Releases January 22, 2021

The epic journey of a poor Indian driver who must use his wit and cunning to break free from servitude to his rich masters and rise to the top of the heap.

This one is based on a debut novel of the same name by Aravind Adiga, an Indian-Australian writer and journalist, which won the 2008 Man Booker Prize. I’m intrigued partly by the director, Ramin Bahrani who made the excellent drama 99 Homes. This one also deals with a similar theme of a down-on-his-luck person rising up to power, escaping from the life he was born to. It looks more like a dark comedy than a heavy crime drama, starring Adarsh Gourav, Rajkumar Rao and Priyanka Chopra-Jonas. Queen’s I Want to Break Free is quite an interesting choice that’s somehow perfect for the trailer.

Penguin Bloom

Releases January 27, 2021

Based on the best-selling book of the same name, the film tells the story of Sam Bloom a young mother whose world is turned upside down after a shocking, near-fatal accident leaves her paralyzed. Sam’s husband, her three young boys and her mother are struggling to adjust to their new situation when an unlikely ally enters their world in the form of an injured baby magpie they name Penguin.

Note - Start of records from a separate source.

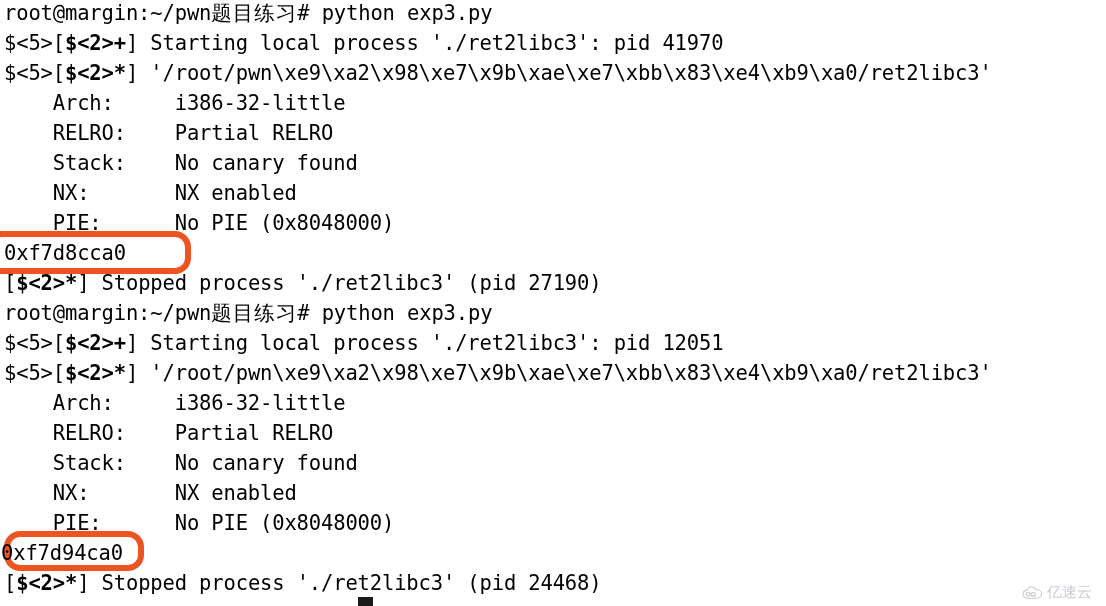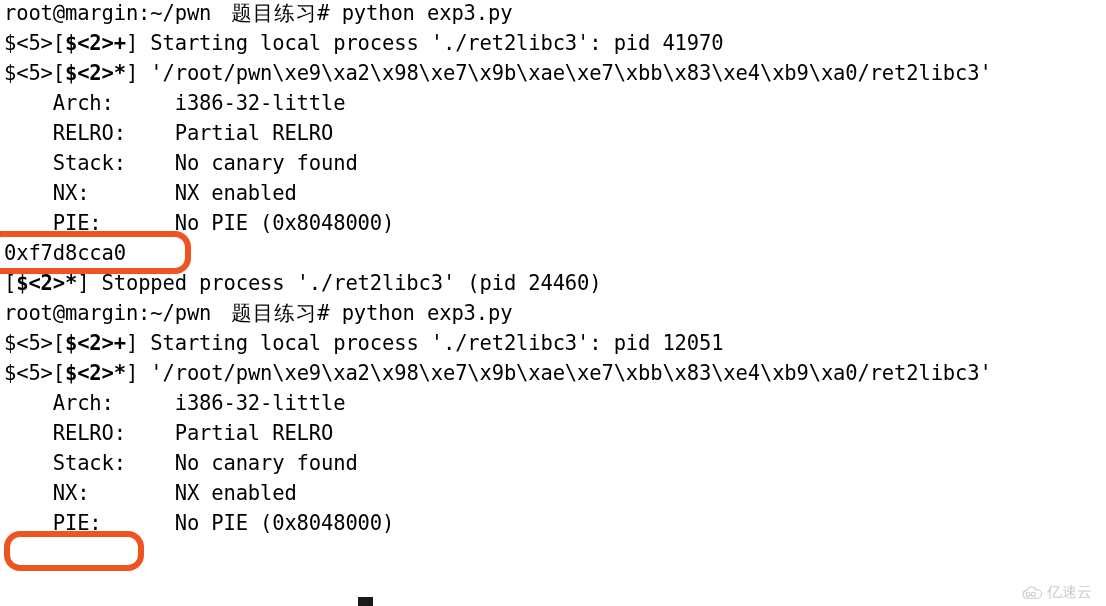"题目练习" .cjk { margin-left: 20px -> none }
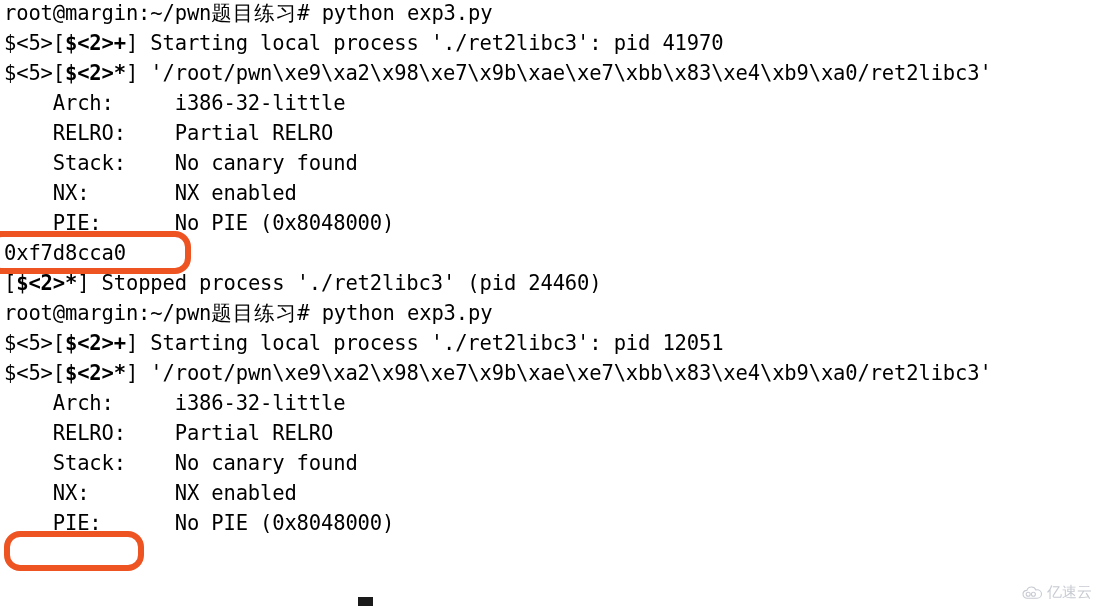"] Stopped process './ret2libc3' (pid" span { text: 24460 -> 27190 }
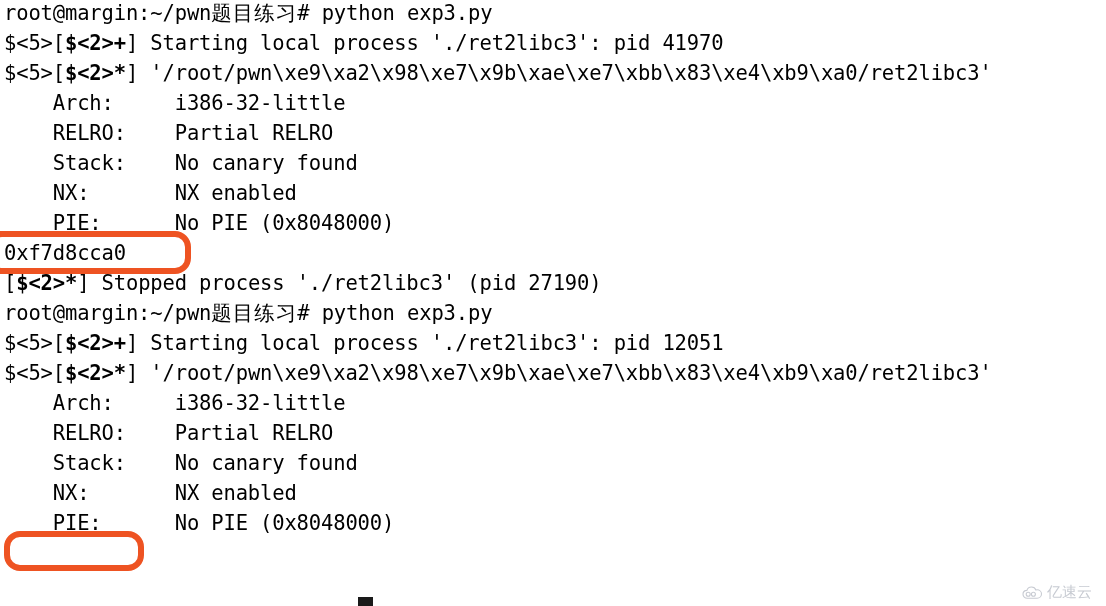"0xf7d94ca0" div.line { html: none -> <div><span>0xf7d94ca0</span></div> }
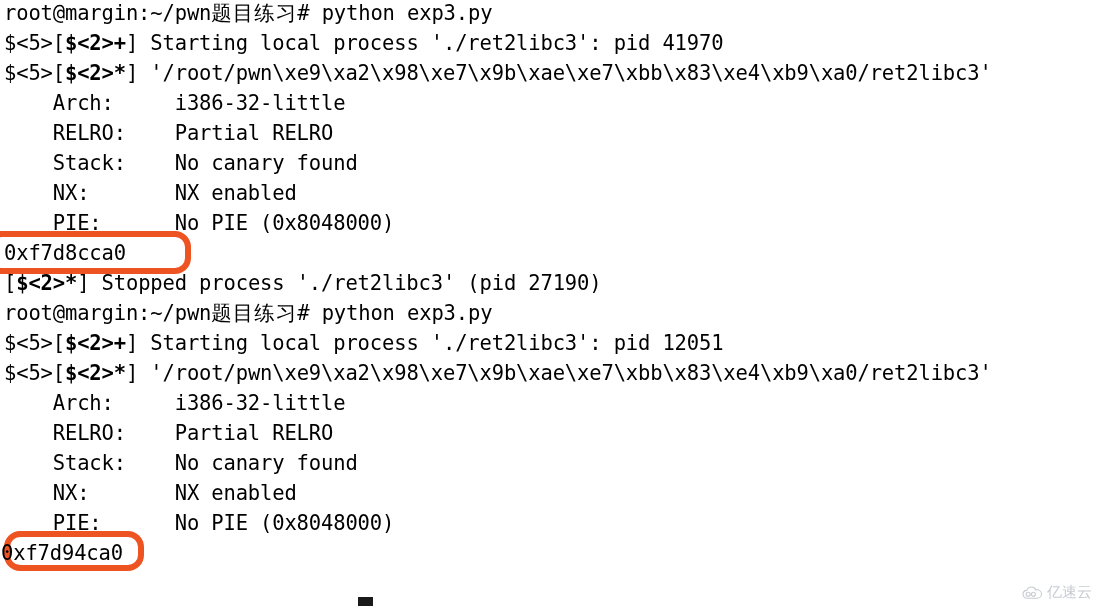"[$<2>*] Stopped process './ret2libc3' (pid 24468)" div.line { html: none -> <div><span>[</span><span>$&lt;2&gt;</span><span>*</span><span>] Stopped process './ret2libc3' (pid 24468)</span></div> }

This one is also based on a novel AND a real life story. Honestly, I’m usually not too keen on sad movies and this one definitely looks like a tearjerker. After watching the trailer though, I’m curious enough to give it a shot. I haven’t seen Naomi Watts in anything lately, though it seems like I’ve seen her in similar role like this one. Looks like this one is an Australian production, with an Aussie filmmaker and mostly actors from Down Under: Watts, Jacki Weaver and Rachel House who’s from New Zealand. Andrew Lincoln is British though, nice to see him take a break from all the Walking Dead projects. I’ll be sure to have tissues handy when I watch this one.


What do you think of this lineup? Is there one you’re looking forward to seeing?

Guest Review: Isn’t It Romantic (2019)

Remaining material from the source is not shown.